* **Activity**:
Look through the records, and whenever a line includes the word "digital", copy it.

* **Available data**:
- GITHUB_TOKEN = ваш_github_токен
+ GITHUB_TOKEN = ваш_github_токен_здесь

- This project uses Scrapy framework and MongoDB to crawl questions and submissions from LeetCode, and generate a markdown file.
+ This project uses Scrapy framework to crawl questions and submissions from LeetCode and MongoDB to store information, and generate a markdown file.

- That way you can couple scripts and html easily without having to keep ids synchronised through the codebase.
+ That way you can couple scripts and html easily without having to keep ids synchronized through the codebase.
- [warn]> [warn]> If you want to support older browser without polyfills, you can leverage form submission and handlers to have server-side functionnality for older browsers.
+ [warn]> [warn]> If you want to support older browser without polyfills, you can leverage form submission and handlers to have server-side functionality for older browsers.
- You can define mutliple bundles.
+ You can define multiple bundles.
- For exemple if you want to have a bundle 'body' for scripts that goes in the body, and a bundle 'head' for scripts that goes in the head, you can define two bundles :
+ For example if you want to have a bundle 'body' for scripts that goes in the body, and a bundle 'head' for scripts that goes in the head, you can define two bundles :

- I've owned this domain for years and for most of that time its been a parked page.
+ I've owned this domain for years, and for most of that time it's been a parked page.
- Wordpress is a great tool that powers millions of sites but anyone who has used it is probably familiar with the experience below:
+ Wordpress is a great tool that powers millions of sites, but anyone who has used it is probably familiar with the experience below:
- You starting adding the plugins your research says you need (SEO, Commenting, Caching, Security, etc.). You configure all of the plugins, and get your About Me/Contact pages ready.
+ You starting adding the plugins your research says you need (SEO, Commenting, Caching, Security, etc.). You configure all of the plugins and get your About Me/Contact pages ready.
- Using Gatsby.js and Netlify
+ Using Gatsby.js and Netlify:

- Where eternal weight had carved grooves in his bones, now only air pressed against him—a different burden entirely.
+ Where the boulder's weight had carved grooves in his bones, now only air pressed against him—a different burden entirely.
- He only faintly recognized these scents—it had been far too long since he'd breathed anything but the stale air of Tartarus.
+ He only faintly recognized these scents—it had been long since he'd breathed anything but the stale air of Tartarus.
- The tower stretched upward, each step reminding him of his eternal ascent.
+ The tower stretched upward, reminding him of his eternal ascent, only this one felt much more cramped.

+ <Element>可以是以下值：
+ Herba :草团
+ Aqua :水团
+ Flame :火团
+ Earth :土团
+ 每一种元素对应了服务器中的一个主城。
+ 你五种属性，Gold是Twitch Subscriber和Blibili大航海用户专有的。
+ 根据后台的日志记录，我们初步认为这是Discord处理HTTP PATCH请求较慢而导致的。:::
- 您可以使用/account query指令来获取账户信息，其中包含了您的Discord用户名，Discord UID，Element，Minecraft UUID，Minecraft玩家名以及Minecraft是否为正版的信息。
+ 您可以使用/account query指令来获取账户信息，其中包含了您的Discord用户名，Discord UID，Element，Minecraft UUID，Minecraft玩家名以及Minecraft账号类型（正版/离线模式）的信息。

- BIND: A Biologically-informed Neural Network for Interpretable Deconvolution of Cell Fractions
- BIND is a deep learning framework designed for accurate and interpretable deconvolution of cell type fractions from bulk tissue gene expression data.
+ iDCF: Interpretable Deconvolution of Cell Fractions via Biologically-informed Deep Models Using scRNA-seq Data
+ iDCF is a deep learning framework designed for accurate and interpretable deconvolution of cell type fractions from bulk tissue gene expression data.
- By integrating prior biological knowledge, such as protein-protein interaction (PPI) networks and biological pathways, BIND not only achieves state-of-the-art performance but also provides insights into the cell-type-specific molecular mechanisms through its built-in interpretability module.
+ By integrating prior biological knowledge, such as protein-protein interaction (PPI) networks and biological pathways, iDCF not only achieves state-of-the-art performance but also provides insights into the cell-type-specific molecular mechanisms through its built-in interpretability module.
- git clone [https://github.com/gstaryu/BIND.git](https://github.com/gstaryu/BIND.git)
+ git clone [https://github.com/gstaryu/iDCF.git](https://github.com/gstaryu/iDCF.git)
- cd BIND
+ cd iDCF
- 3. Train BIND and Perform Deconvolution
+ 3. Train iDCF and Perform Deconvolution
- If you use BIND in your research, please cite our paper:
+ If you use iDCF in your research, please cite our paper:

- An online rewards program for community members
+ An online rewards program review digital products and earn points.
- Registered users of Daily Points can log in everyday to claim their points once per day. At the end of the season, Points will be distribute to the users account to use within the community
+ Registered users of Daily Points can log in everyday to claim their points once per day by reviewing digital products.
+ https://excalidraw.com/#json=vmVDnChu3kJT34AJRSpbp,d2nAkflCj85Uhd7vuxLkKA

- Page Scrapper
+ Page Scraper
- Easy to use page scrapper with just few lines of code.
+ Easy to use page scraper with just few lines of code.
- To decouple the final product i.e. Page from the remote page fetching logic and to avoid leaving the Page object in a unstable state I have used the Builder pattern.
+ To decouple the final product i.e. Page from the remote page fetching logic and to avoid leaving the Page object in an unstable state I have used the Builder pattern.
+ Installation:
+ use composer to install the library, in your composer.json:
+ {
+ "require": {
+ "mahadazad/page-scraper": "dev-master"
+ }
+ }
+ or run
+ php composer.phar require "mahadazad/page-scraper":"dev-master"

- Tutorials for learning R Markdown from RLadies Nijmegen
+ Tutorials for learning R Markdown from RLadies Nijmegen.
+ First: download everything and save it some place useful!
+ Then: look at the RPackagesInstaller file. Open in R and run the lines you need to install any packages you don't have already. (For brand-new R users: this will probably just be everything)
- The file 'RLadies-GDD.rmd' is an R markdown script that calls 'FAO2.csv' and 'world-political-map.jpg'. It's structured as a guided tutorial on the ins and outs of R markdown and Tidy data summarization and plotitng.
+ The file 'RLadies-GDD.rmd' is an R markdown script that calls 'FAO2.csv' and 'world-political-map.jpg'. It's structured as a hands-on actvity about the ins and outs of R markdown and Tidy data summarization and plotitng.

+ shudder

* **Task response**:
+ An online rewards program review digital products and earn points.
+ Registered users of Daily Points can log in everyday to claim their points once per day by reviewing digital products.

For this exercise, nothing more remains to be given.